Her first collection of poetry, "The Art of Work" was published by Noemi Press in September of 2016. It follows the working realities of New York City's Butcher's Union, UFCW Local 342, through job sites on all five boroughs and upstate-intermingling her family's working-class lineage and current lives with those of the documented and undocumented members populating our grocery stores, processing plants, slaughter houses, and agri-farms.
As a community activist and organizer, she has hosted free-for-the-community Grassroots Workshops, created spaces for the literary community to organize outside of academia, hosted podcasts and readings, such as the Trump inauguration "Day One" poetry reading at Poet's House NYC, and has organized the literary community around issues of representation in publishing as Count Director for The VIDA Count, working in tandem with the National Writer's Union to organize at AWP, and started the campaign for Staten Island to name its first ever Poet Laureate.
She works with the organizations "Prison Writes" and "The Kite" to bring writing & literacy workshops to incarcerated youth and adults on Rikers Island and other jails/institutions around NYC. She also teaches public creative writing workshops for NYWW, LitReactor, Split This Rock, and the New York Public Library.
Her new work seeks to bridge the connective gaps left in language while engaging larger concepts of solidarity, singularity, and ascension.

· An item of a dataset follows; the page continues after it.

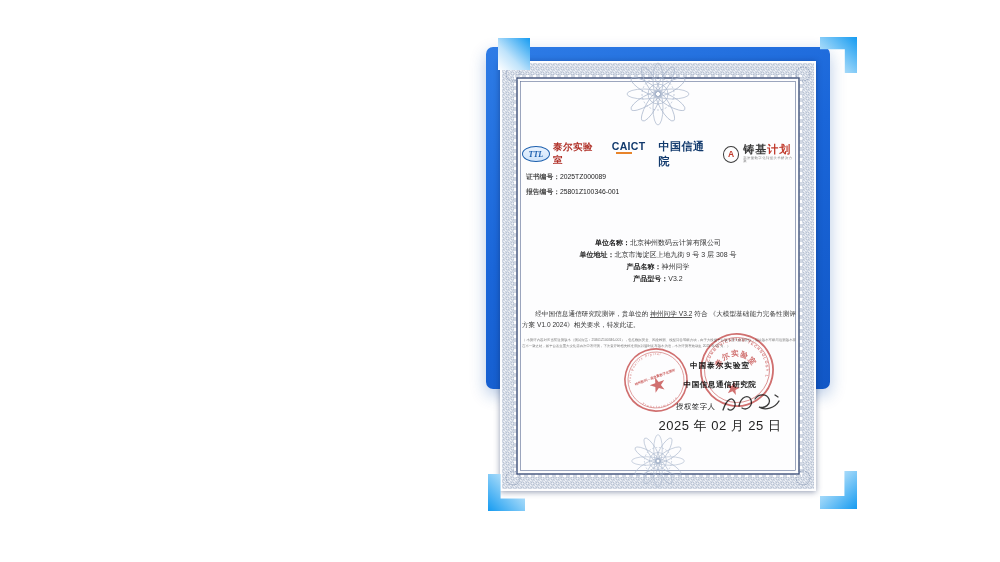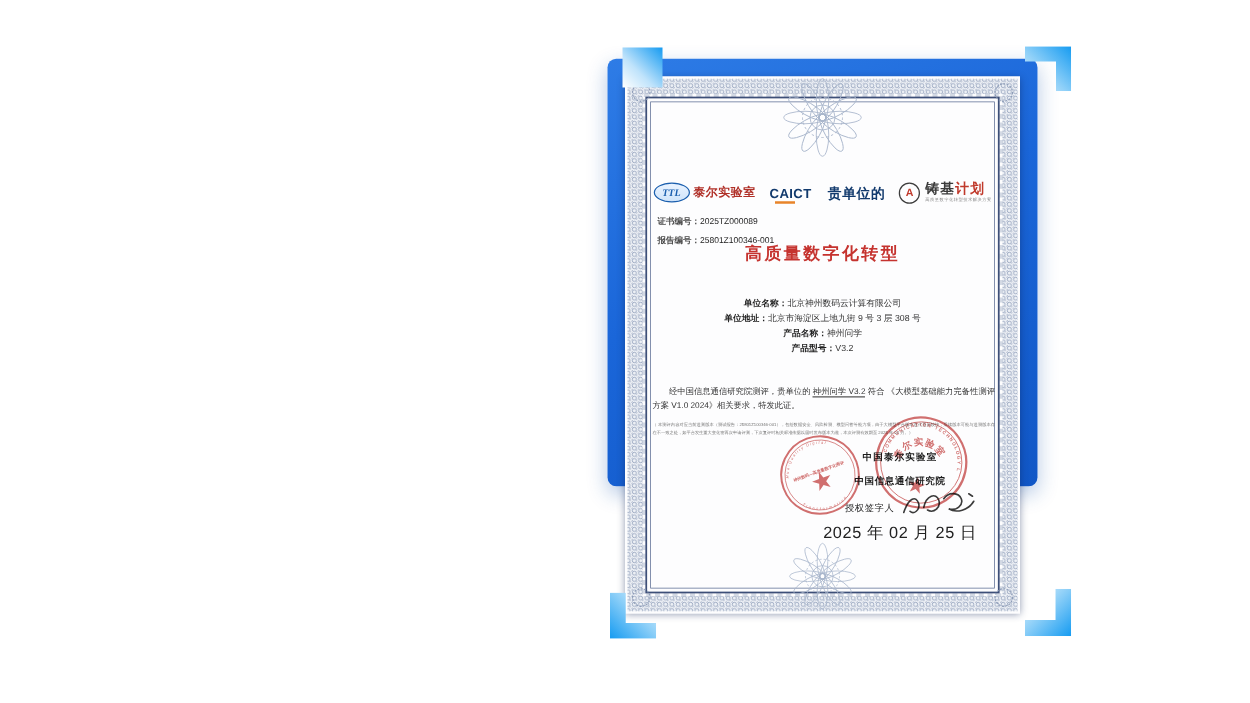"贵单位的" span.caict-name { text: 贵单位的 -> 中国信通院 }
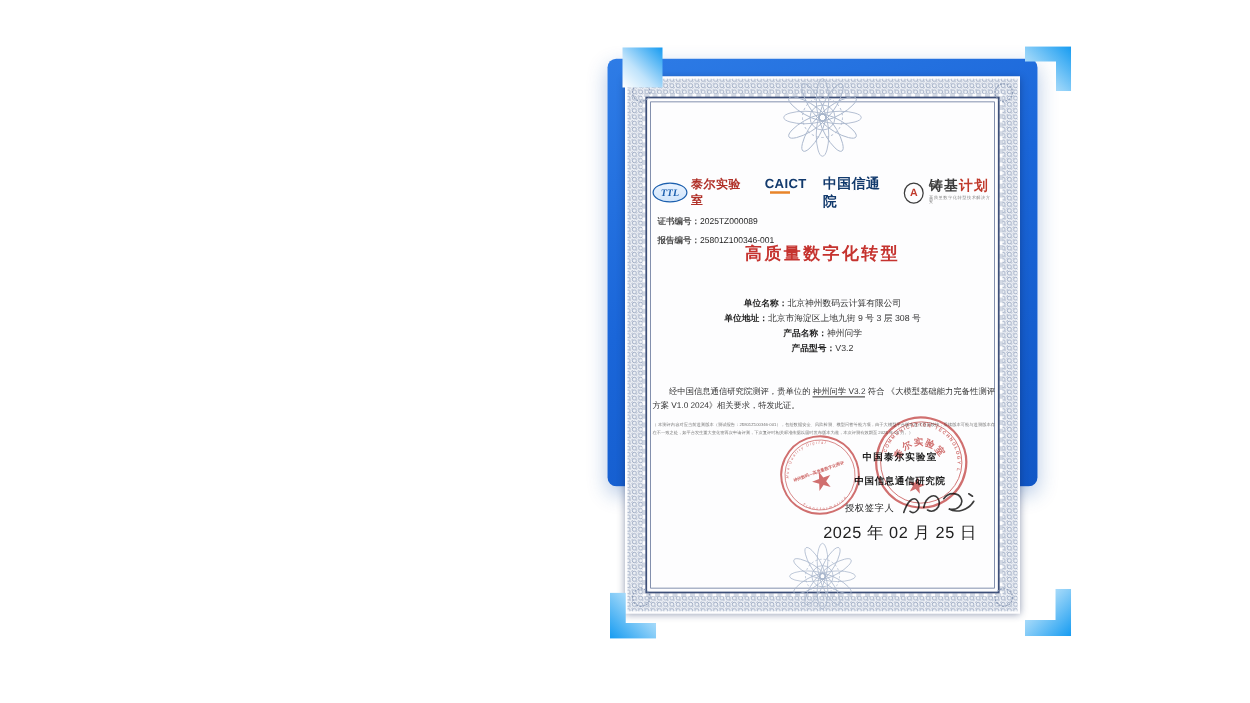"高质量数字化转型" div.abs { html: <div>高质量数字化转型</div> -> none }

"Jen Fitzgerald describes her collection of poems in the Art of Work as being a collaborative labor. How else could it be with her amazing feel for the world of work and the art she finds in it. Her connection is made primarily through those who labor in the processing, retailing, and serving of animal products. Amongst the workers, many members of the United Food and Commercial Workers, there is story telling which brings you into a world which is tumultuous in images and emotions. The workplace which separates families by long hours, the banality, the seldom appreciated skill, the glimpse of friendship, the ongoing struggle to maintain dignity, the solidarity when it exists presents work life at its toughest. Would that there was more light and message of hope. Perhaps that is the point. The organizing and cries for revolt and emancipation will have to come from our throats."
— Dr. Elaine Bernard
"Jennifer Fitzgerald's bolts of poetic power are increasingly lighting up the night. In this collection, Fitzgerald's poetics sets out to rethread fragmented personal experience, family lore, socio-cultural prohibitions and allowances, in order to bear down on staid notions of labor and the working body. What's achieved is a historical perspective that has both sweep and depth. What's implicitly rejected is an all-too- easy thumbs up 'like' of struggle. Fitzgerald's elevated Intercultural Poetic Competence (IPC), borne of a rigorous examination of the political forces most proximate to her social origins, allows her to radically reframe both speculative and applied knowledges of Solidarity, knowledges long overdue for a retrofitting in the 21st century. Thus, it is not a 'work of art' that intrigues us here, but rather, The Art of Work."
— Rodrigo Toscano
"Louis Zukofsky once wrote that poetry's lower limit was speech and its upper limit was music. Jen Fitzgerald's The Art of Work recalibrates these limits for a contemporary working class poetry whose lower limit here is the killing floor or the garden-level apartment and whose upper limit might be workers' comp or, quite simply, a shift coming to an end. The Art of Work turns this 'history of necessity' into brilliant, tightly honed verse. It should be read across the classes, across the classrooms, in union halls, at literary festivals, and on the picket lines."